### DESCRIPTION OF THE TASK
Pick out and copy every line below that has the word "linearGradient".

### DATA TO EXAMINE
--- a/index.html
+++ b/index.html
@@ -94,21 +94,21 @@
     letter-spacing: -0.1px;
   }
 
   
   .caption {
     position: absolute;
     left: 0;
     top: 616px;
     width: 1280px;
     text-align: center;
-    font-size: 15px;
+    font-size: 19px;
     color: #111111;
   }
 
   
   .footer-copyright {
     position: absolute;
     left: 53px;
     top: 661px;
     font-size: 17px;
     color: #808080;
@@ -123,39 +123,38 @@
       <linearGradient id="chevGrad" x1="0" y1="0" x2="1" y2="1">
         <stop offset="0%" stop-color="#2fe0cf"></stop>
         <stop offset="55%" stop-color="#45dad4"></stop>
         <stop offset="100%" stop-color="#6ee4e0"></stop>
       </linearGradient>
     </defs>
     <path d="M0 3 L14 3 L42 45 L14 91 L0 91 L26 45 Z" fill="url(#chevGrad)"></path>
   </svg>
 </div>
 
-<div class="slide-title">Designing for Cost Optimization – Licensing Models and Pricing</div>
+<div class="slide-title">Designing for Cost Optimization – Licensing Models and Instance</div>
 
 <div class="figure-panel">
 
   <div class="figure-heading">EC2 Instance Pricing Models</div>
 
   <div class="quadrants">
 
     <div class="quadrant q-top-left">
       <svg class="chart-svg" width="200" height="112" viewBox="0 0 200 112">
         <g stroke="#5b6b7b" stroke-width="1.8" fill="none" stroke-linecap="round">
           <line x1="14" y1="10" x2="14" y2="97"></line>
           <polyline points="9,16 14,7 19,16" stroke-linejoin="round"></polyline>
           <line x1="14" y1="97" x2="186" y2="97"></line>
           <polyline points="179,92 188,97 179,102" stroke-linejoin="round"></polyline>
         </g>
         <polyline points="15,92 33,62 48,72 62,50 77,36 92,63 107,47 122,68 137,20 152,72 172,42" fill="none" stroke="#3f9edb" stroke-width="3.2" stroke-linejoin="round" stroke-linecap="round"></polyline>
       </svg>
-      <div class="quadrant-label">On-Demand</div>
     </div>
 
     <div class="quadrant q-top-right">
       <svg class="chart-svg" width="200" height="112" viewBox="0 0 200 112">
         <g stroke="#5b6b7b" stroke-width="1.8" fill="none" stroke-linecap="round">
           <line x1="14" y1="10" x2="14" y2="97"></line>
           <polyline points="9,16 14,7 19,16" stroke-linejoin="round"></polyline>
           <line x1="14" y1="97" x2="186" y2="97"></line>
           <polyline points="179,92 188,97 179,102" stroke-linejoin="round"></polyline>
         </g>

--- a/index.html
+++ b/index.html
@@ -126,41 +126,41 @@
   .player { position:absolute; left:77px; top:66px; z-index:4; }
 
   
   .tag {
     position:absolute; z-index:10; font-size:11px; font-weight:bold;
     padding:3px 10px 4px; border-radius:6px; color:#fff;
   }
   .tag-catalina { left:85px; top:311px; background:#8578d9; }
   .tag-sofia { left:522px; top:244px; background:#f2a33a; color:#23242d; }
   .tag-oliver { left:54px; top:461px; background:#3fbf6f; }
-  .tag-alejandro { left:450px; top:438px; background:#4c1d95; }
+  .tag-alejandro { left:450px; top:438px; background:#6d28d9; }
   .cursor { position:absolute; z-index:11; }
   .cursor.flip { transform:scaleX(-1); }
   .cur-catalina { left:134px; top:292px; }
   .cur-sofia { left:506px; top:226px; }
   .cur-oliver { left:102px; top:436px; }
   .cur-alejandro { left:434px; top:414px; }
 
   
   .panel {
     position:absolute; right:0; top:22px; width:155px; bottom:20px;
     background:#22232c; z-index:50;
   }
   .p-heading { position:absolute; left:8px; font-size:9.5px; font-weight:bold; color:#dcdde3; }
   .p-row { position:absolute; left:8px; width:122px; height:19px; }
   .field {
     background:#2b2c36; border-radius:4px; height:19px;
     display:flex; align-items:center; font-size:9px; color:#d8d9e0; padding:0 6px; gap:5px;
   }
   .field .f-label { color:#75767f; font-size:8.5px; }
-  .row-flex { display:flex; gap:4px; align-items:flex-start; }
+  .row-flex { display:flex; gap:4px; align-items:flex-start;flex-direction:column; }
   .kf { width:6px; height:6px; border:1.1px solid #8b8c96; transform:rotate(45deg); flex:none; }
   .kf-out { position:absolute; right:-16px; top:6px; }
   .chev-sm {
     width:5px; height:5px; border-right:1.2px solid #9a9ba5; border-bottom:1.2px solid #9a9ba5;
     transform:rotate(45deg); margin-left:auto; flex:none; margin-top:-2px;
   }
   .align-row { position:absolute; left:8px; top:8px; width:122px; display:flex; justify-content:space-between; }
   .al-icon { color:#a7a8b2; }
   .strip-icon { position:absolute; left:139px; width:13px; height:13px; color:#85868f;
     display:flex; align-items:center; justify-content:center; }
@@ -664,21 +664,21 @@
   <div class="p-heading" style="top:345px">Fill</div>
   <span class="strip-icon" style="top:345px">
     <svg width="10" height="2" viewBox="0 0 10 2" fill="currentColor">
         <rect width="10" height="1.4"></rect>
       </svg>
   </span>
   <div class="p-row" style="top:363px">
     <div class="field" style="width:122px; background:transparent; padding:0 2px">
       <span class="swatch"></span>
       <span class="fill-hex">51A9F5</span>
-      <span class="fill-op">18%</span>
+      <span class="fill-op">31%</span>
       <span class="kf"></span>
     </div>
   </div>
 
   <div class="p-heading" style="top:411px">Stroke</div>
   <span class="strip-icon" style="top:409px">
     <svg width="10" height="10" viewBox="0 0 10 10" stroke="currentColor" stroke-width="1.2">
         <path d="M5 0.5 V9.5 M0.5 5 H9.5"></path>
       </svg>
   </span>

### COMPLETED TASK
       <linearGradient id="chevGrad" x1="0" y1="0" x2="1" y2="1">
       </linearGradient>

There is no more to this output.